QUESTION: Are you still friends with Tom Petty?
HENLEY: I am, and I admired his last album (`The Last DJ') tremendously.
QUESTION: Well, Tom told me last year that he's never seen a rock show that was worth $150 a ticket. The prices for The Eagles' concert here in San Diego range from $49 to $158, and there were some tickets priced at just over $300. How do you justify that?
HENLEY: I don't know anything about $300 ticket prices, but our manager will be happy to call you. We've been careful on this tour to be below some of our peers' ticket prices, like Billy Joel and Elton John, for example. We went over that with our manager, at the beginning of the tour, that we wanted to be below some other people's prices.
QUESTION: But $300 sounds pretty exorbitant, doesn't it?

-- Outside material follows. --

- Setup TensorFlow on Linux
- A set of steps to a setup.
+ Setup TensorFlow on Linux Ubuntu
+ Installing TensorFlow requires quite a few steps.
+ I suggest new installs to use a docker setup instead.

HENLEY: I really don't know anything about that figure. There are charities involved with some of this.
QUESTION: You mean your non-profit Walden Woods preservation charity group?
HENLEY: Sometimes mine, sometimes somebody else's. But to be fair, I think you'll find there are $40 tickets at stops on this tour; there's a wide range of prices. And, frankly, we've been dong this for 32 years now, and when you're at the top of your field and accomplished as much as we have, you get paid more.
That's true in any industry. I admire Tom (Petty) a great deal, but I don't necessarily agree with him on this issue. As I've said jokingly: 'Sometimes antiques cost more!'
Our band and crew numbers 92 people. We create a lot of jobs for truck drivers, sound and lighting technicians, electricians, guitar roadies, drum roadies, as well as for the numerous people in each city, who are generally unionized, who come and work in the loading docks at the venues where we play. So a great many jobs are created.
I can say one thing, though, this (touring) is about the only way an artist can make money any more. If consumers weren't stealing from us on the Internet (by downloading songs without paying the artists), and if record companies weren't stealing from us in our contracts, ticket prices might go down.
We're caught in the middle ... we're being stolen from on both sides, by so-called fans and so-called reputable record companies.